La Banque mondiale a publié un rapport accablant sur la gestion de la SNEL, dressant un constat sévère de la gouvernance des entreprises publiques congolaises. Ce document, intitulé « Du parking à la voie rapide : Réformer les entreprises publiques », souligne notamment l’absence de conseils d’administration compétents et indépendants, facteur majeur de la dérive financière et opérationnelle de la SNEL.
Un Directeur général fortement contesté
Le Directeur général, Teddy Lwamba Muba, est vivement critiqué pour sa gestion jugée davantage politique que technique. Selon plusieurs sources internes :
Il arrive régulièrement au bureau vers 14 heures, retardant la prise de décisions cruciales.
De nombreux dossiers stratégiques restent bloqués dans son bureau, compromettant l’efficacité opérationnelle de l’entreprise.
Sa gestion aurait contribué à aggraver la situation financière de la SNEL, déjà fragilisée.
Le PCA Luc Badibanga pointé du doigt
Le Président du conseil d’administration, Luc Badibanga, fait également l’objet de reproches sévères :
Il se serait éloigné de sa mission principale de supervision stratégique et de contrôle du conseil.
Plutôt que de se concentrer sur la redressement de l’entreprise, il se focaliserait sur un projet de scission de la SNEL en trois entités (SNEL Production, SNEL Transport, SNEL Distribution), considéré comme prématuré et risqué.
Selon des sources internes, il agirait en complicité avec le DG et la ministre du Portefeuille, dans une dynamique jugée plus favorable à des intérêts particuliers qu’au redressement de la société.
Il aurait ignoré l’urgence de publier les états financiers et bilans annuels de l’entreprise, accentuant l’opacité et la perte de confiance des agents et cadres.

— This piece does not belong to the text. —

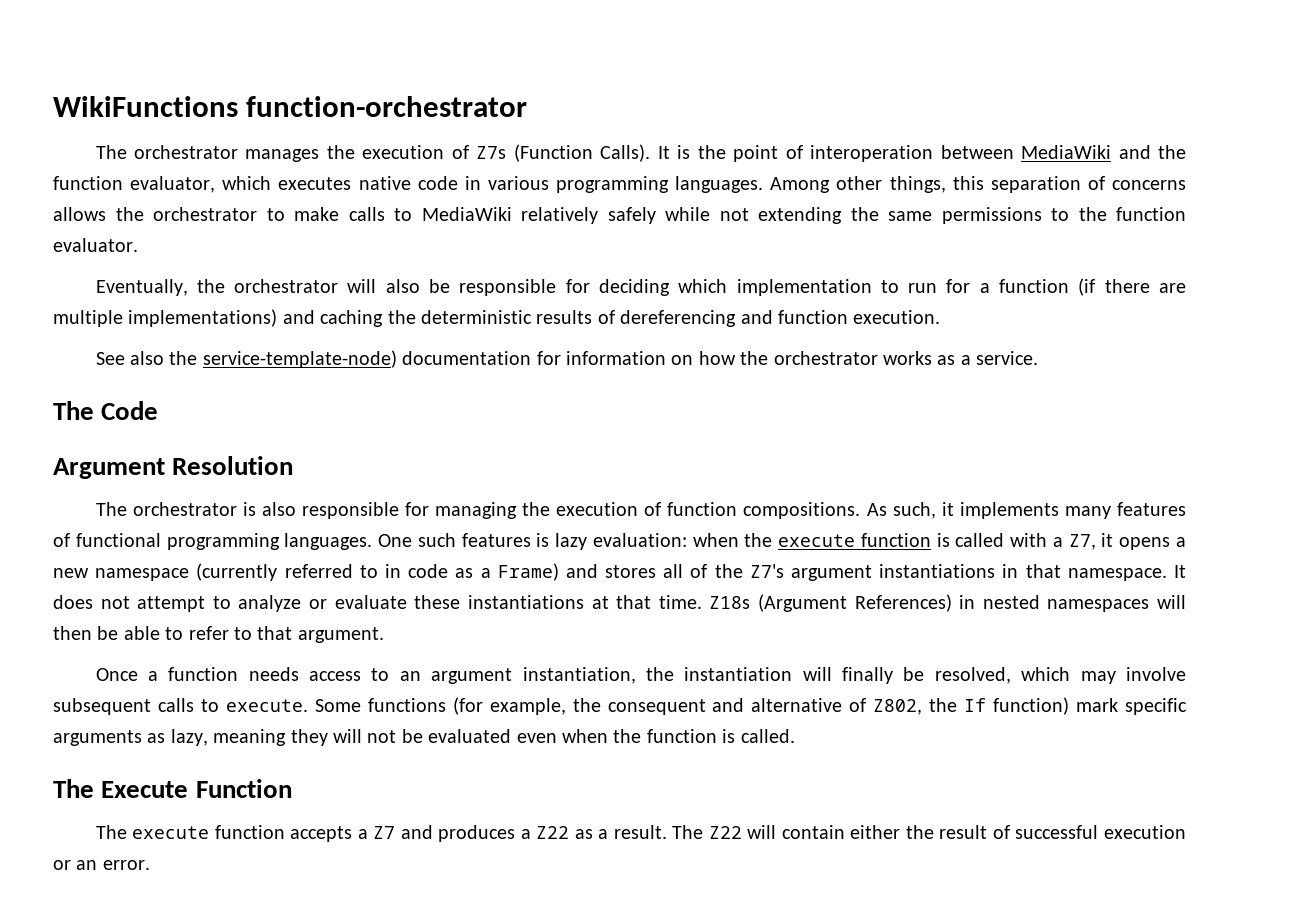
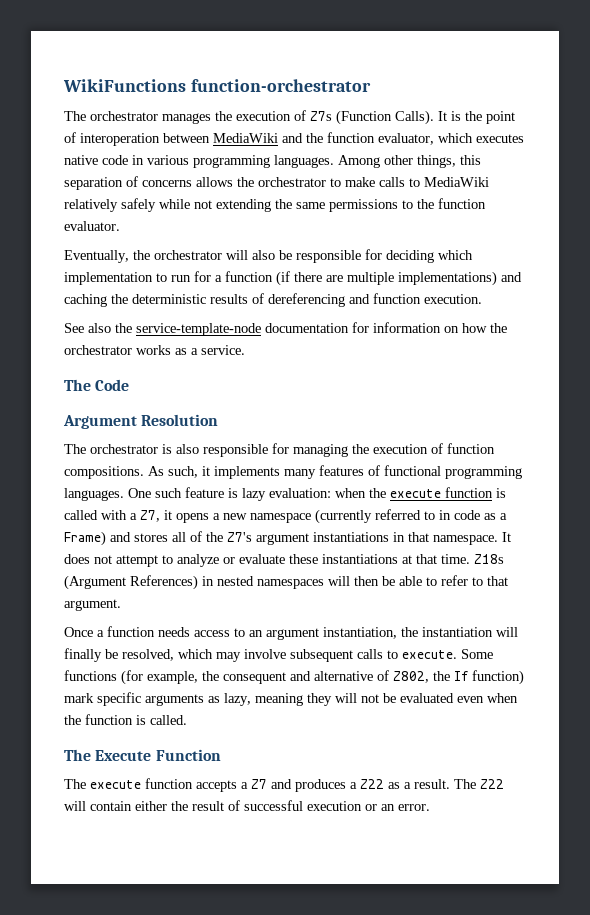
- See also the service-template-node) documentation for information on how the orchestrator works as a service.
+ See also the service-template-node documentation for information on how the orchestrator works as a service.
- One such features is lazy evaluation: when the execute function is called with a Z7, it opens a new namespace (currently referred to in code as a Frame) and stores all of the Z7's argument instantiations in that namespace.
+ One such feature is lazy evaluation: when the execute function is called with a Z7, it opens a new namespace (currently referred to in code as a Frame) and stores all of the Z7's argument instantiations in that namespace.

Une opacité financière jugée préoccupante
Le rapport de la Banque mondiale souligne :
La SNEL concentre près de 75 % de la dette des entreprises publiques congolaises, avec une dérive financière inquiétante.
Des arriérés de salaires pouvant dépasser 100 mois dans certaines entreprises.
Des délais de recouvrement des créances moyens de 1 400 jours et des paiements aux fournisseurs retardés de plus de trois ans.
L’entreprise doit désormais emprunter dans les banques pour payer les salaires, alors que sous l’ancien DG Fabrice Lusinde, la trésorerie était saine et la gestion plus stable.
Des agents en colère et un appel au chef de l’État
Face à cette situation, les agents et cadres de la SNEL demandent au chef de l’État, Félix Tshisekedi :
De nommer un « fils maison », un cadre issu de l’interne connaissant bien les réalités de la SNEL.
De se débarrasser du comité de gestion et du conseil d’administration actuels, jugés incapables de réformer l’entreprise et accusés de privilégier des intérêts particuliers.
Une entreprise stratégique fragilisée
Pilier du secteur énergétique, la SNEL apparaît aujourd’hui affaiblie par :
Une gouvernance contestée,
Des difficultés financières majeures,
La perte de confiance des agents et du public.
La qualité de service reste insuffisante pour répondre aux besoins de la population et soutenir l’économie nationale.
L’urgence d’un sursaut
Le rapport de la Banque mondiale est clair : seule une réforme profonde, portée par un leadership compétent et engagé, accompagnée d’une gouvernance transparente et indépendante, pourra redresser la SNEL et éviter l’effondrement d’un acteur aussi stratégique pour la RDC.